Maria Elisa Hospita
31 Maret 2021•Update: 31 Maret 2021
Ovunc Kutlu
ANKARA
Presiden Amerika Serikat Joe Biden pada Selasa menandatangani undang-undang yang memperpanjang bantuan keuangan untuk usaha kecil selama dua bulan lagi.
"Ini adalah pencapaian bipartisan," kata Biden merujuk pada Program Perlindungan Gaji (PPP) yang diperpanjang hingga 31 Mei.

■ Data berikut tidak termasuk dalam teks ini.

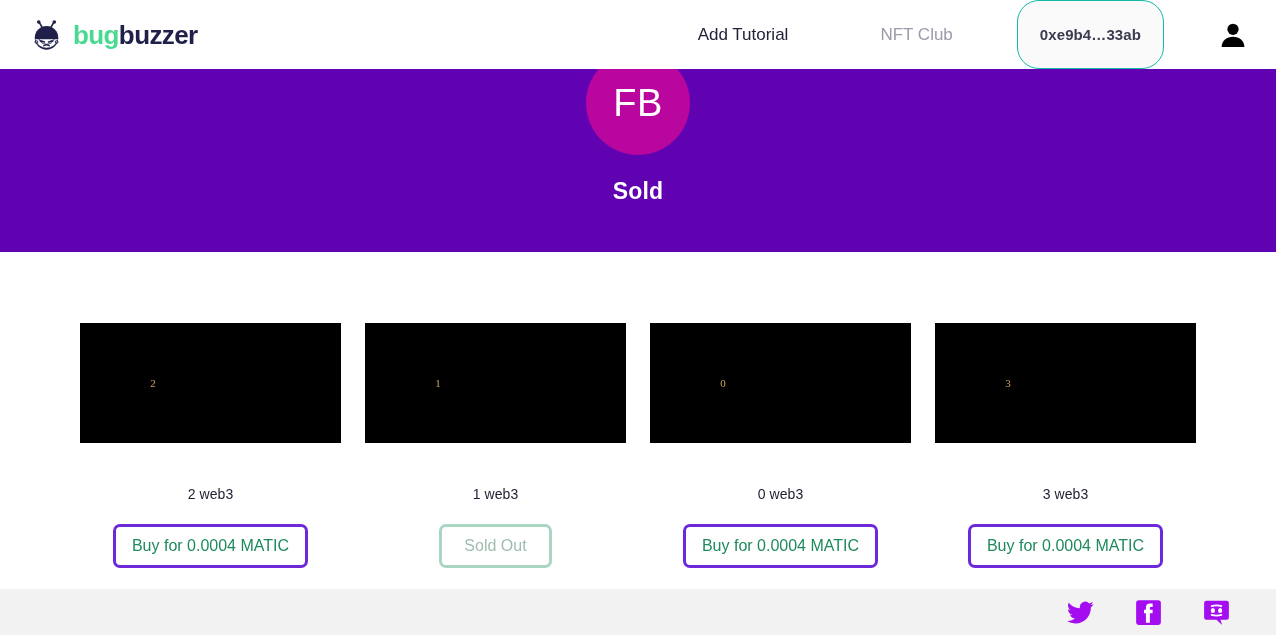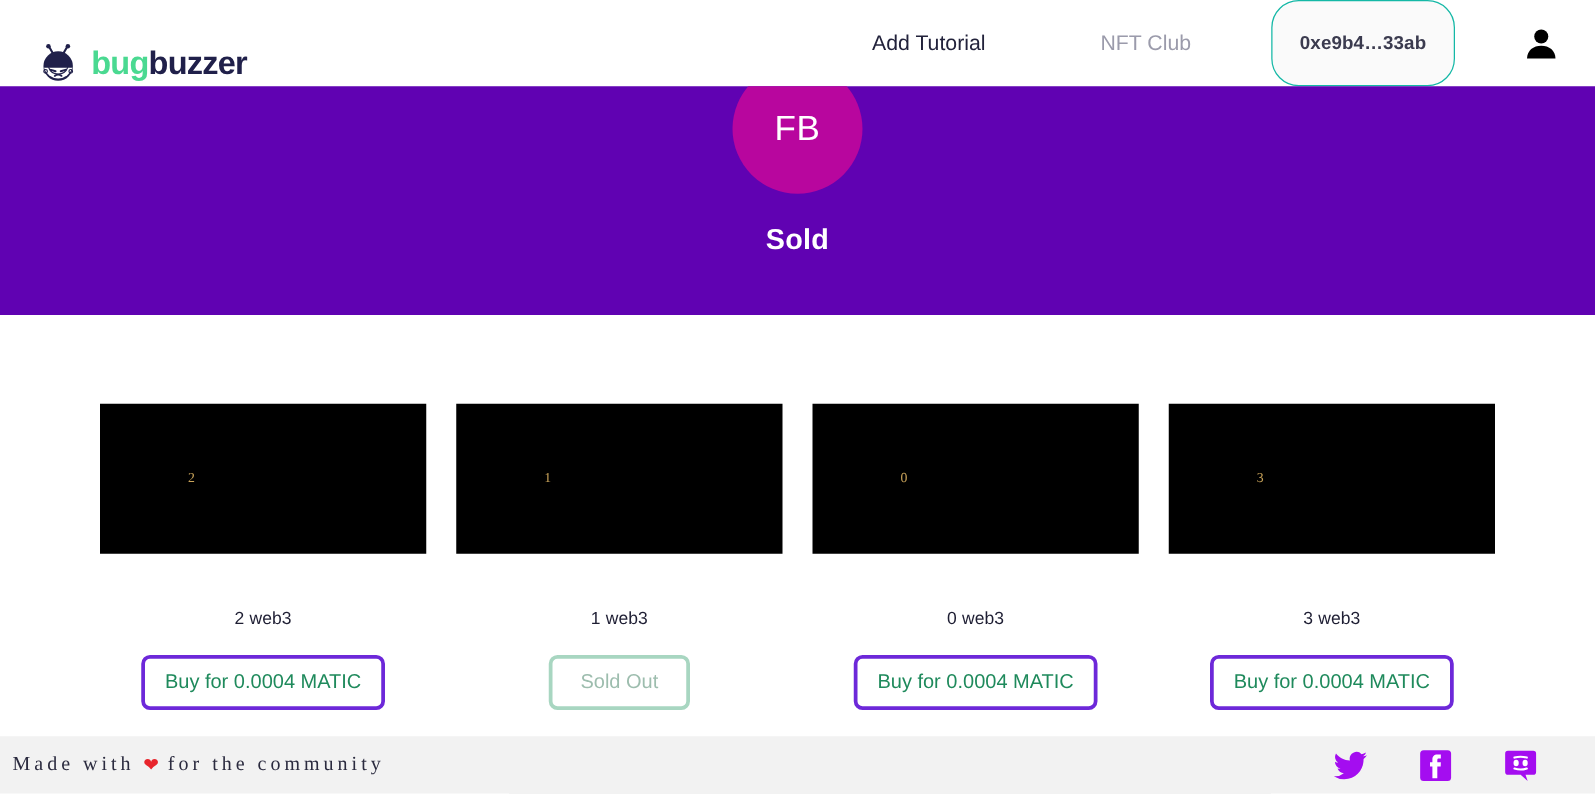--- a/index.html
+++ b/index.html
@@ -24,7 +24,7 @@
     width: 100%;
     background: #ffffff;
     display: flex;
-    align-items: flex-end;
+    align-items: center;
     padding: 0 28px 0 28px;
     position: relative;
   }

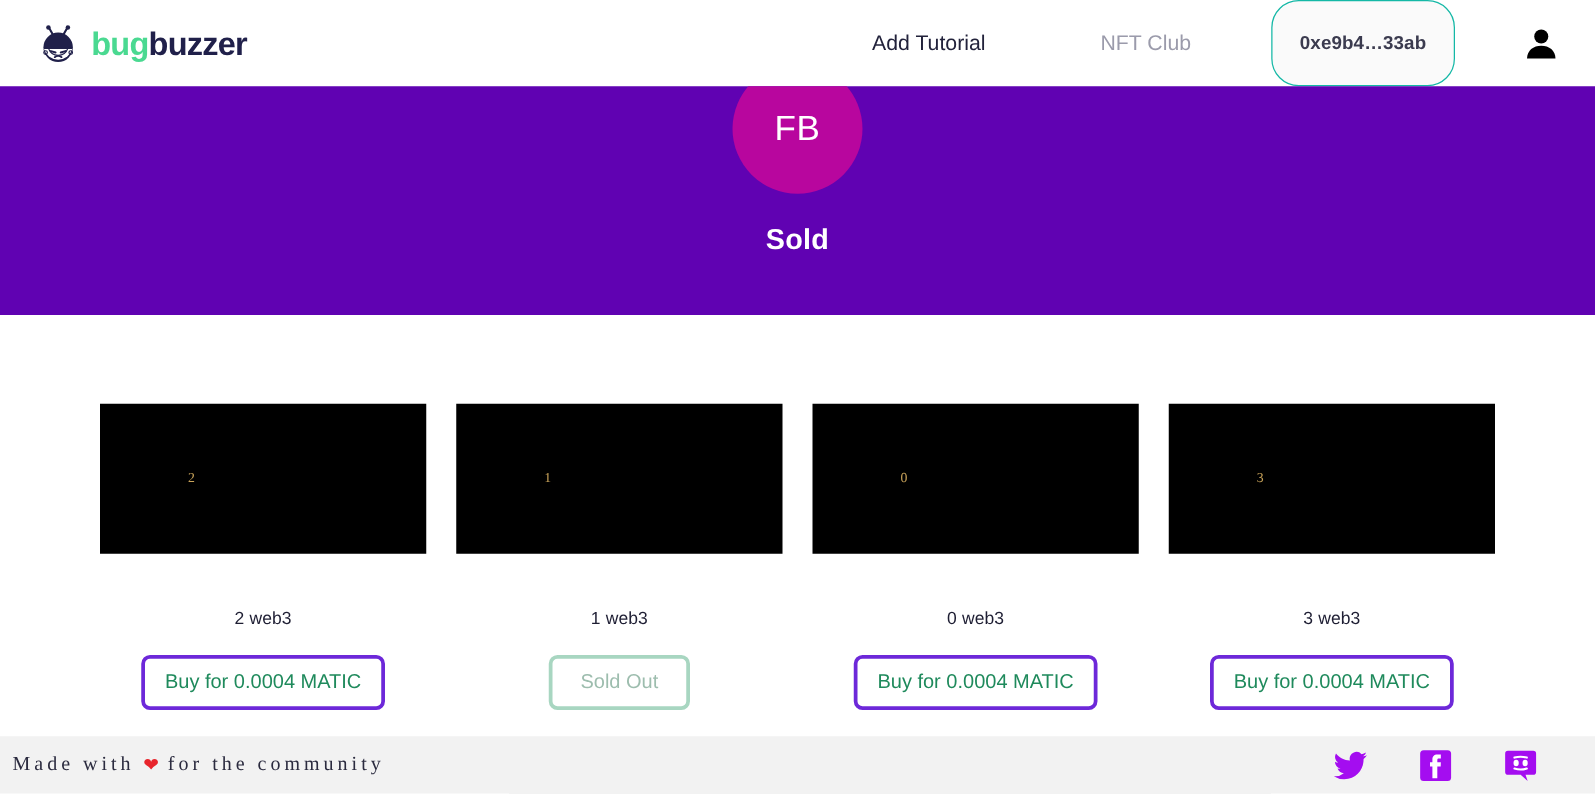--- a/index.html
+++ b/index.html
@@ -119,7 +119,7 @@
     align-items: center;
     justify-content: center;
     color: #ffffff;
-    font-size: 28px;
+    font-size: 38px;
     font-weight: 400;
     letter-spacing: 0.5px;
   }

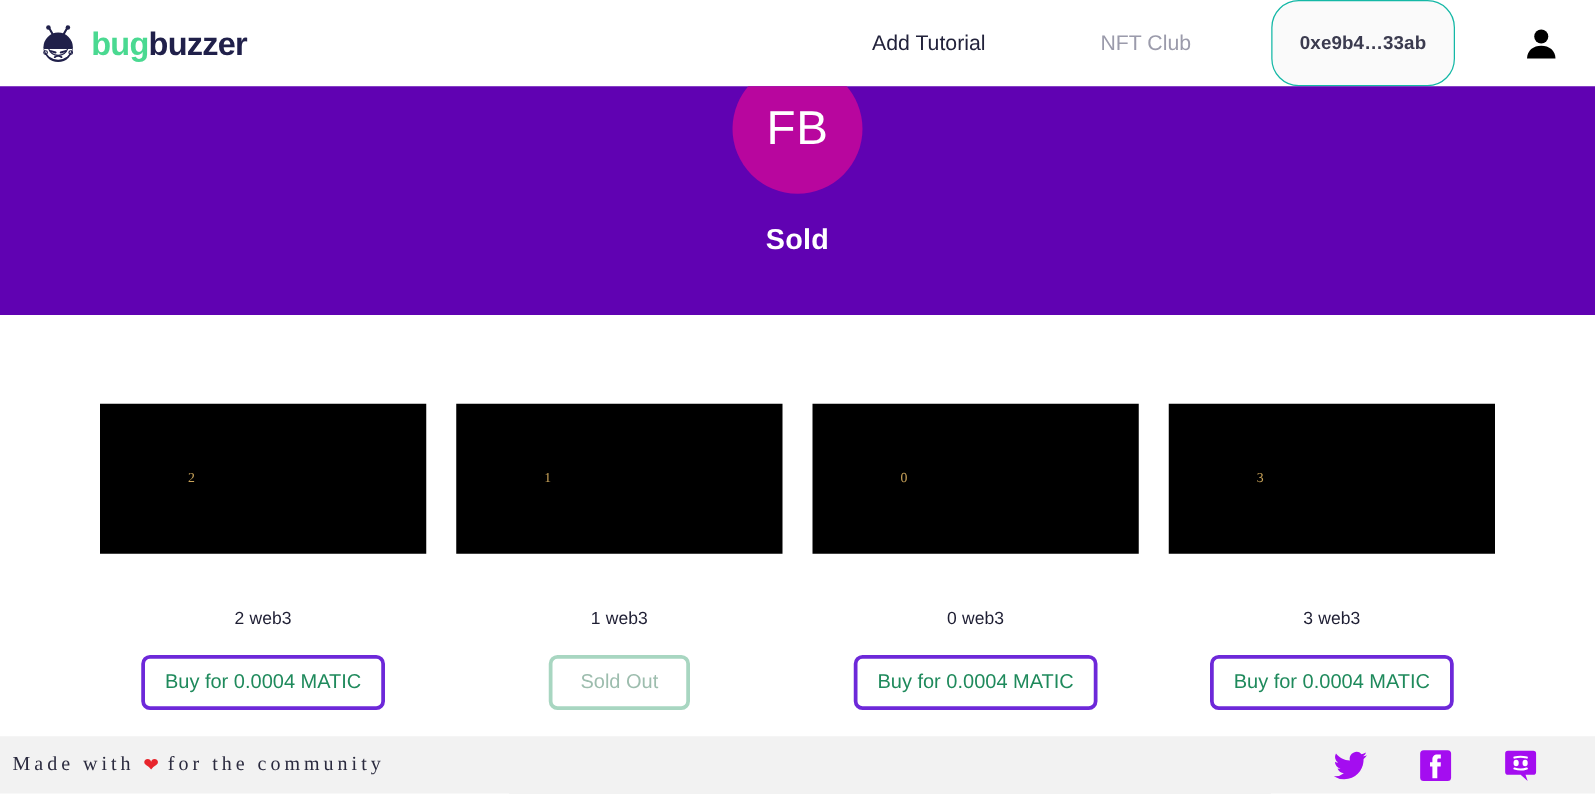--- a/index.html
+++ b/index.html
@@ -349,11 +349,6 @@
 </div>
 
 <div class="footer">
-  <div class="footer-text">
-    <span>Made with</span>
-    <span class="footer-heart">❤</span>
-    <span>for the community</span>
-  </div>
 
   <div class="socials">
     <span>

Menurut dia, UU itu akan membantu bisnis kecil, terutama populasi Hispanik dan kulit hitam.
Pekan lalu, Senat memberikan suara 92-7 untuk memperpanjang batas waktu UU PPP 2021.
"Nasib hampir 90.000 pemilik bisnis masih merintih. Tanpa menandatangani RUU ini, maka ada ratusan ribu orang yang kehilangan pekerjaan dan bisnis kecil mereka dapat tutup selamanya," kata dia di Gedung Putih.
"Kita harus melindungi bisnis kecil karena mereka adalah tulang punggung ekonomi AS," tambah Biden.
Kongres telah menyetujui pinjaman PPP senilai lebih dari USD800 miliar untuk menyokong bisnis dan karyawan selama pandemi Covid-19.